Work request: Output exactly, with nothing added, the entries from the first line through the line with "padding:4px 12px; font-size:12px;".

-- Input data follows --

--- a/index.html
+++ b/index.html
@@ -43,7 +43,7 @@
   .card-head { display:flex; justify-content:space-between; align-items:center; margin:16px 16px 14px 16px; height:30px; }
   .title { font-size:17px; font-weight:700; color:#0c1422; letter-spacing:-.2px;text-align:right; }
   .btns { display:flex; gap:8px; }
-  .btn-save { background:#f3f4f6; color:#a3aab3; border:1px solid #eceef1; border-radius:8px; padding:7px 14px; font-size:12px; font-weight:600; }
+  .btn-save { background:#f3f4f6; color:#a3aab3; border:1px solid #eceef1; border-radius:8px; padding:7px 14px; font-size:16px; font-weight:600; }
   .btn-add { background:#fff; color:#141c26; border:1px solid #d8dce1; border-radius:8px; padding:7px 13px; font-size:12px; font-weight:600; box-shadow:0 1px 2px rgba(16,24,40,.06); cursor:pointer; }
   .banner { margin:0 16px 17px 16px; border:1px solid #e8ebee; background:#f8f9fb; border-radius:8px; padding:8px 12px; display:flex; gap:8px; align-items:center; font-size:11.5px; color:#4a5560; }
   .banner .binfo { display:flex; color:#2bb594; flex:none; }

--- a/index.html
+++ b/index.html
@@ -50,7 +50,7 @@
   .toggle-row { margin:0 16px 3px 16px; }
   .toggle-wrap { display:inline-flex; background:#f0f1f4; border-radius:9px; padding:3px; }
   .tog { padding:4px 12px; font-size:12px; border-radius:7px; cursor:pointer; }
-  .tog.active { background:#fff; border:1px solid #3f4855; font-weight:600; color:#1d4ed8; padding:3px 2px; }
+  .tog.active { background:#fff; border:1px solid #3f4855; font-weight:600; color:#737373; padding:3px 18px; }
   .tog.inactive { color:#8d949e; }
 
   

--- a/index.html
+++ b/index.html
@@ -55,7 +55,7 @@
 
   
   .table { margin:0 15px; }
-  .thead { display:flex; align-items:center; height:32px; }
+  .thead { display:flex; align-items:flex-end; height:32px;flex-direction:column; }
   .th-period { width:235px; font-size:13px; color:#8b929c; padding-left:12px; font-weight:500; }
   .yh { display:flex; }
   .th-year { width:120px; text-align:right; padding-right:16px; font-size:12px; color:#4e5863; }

-- Input data concluded --

Response below:
--- a/index.html
+++ b/index.html
@@ -43,7 +43,7 @@
   .card-head { display:flex; justify-content:space-between; align-items:center; margin:16px 16px 14px 16px; height:30px; }
   .title { font-size:17px; font-weight:700; color:#0c1422; letter-spacing:-.2px;text-align:right; }
   .btns { display:flex; gap:8px; }
-  .btn-save { background:#f3f4f6; color:#a3aab3; border:1px solid #eceef1; border-radius:8px; padding:7px 14px; font-size:12px; font-weight:600; }
+  .btn-save { background:#f3f4f6; color:#a3aab3; border:1px solid #eceef1; border-radius:8px; padding:7px 14px; font-size:16px; font-weight:600; }
   .btn-add { background:#fff; color:#141c26; border:1px solid #d8dce1; border-radius:8px; padding:7px 13px; font-size:12px; font-weight:600; box-shadow:0 1px 2px rgba(16,24,40,.06); cursor:pointer; }
   .banner { margin:0 16px 17px 16px; border:1px solid #e8ebee; background:#f8f9fb; border-radius:8px; padding:8px 12px; display:flex; gap:8px; align-items:center; font-size:11.5px; color:#4a5560; }
   .banner .binfo { display:flex; color:#2bb594; flex:none; }

--- a/index.html
+++ b/index.html
@@ -50,7 +50,7 @@
   .toggle-row { margin:0 16px 3px 16px; }
   .toggle-wrap { display:inline-flex; background:#f0f1f4; border-radius:9px; padding:3px; }
   .tog { padding:4px 12px; font-size:12px; border-radius:7px; cursor:pointer; }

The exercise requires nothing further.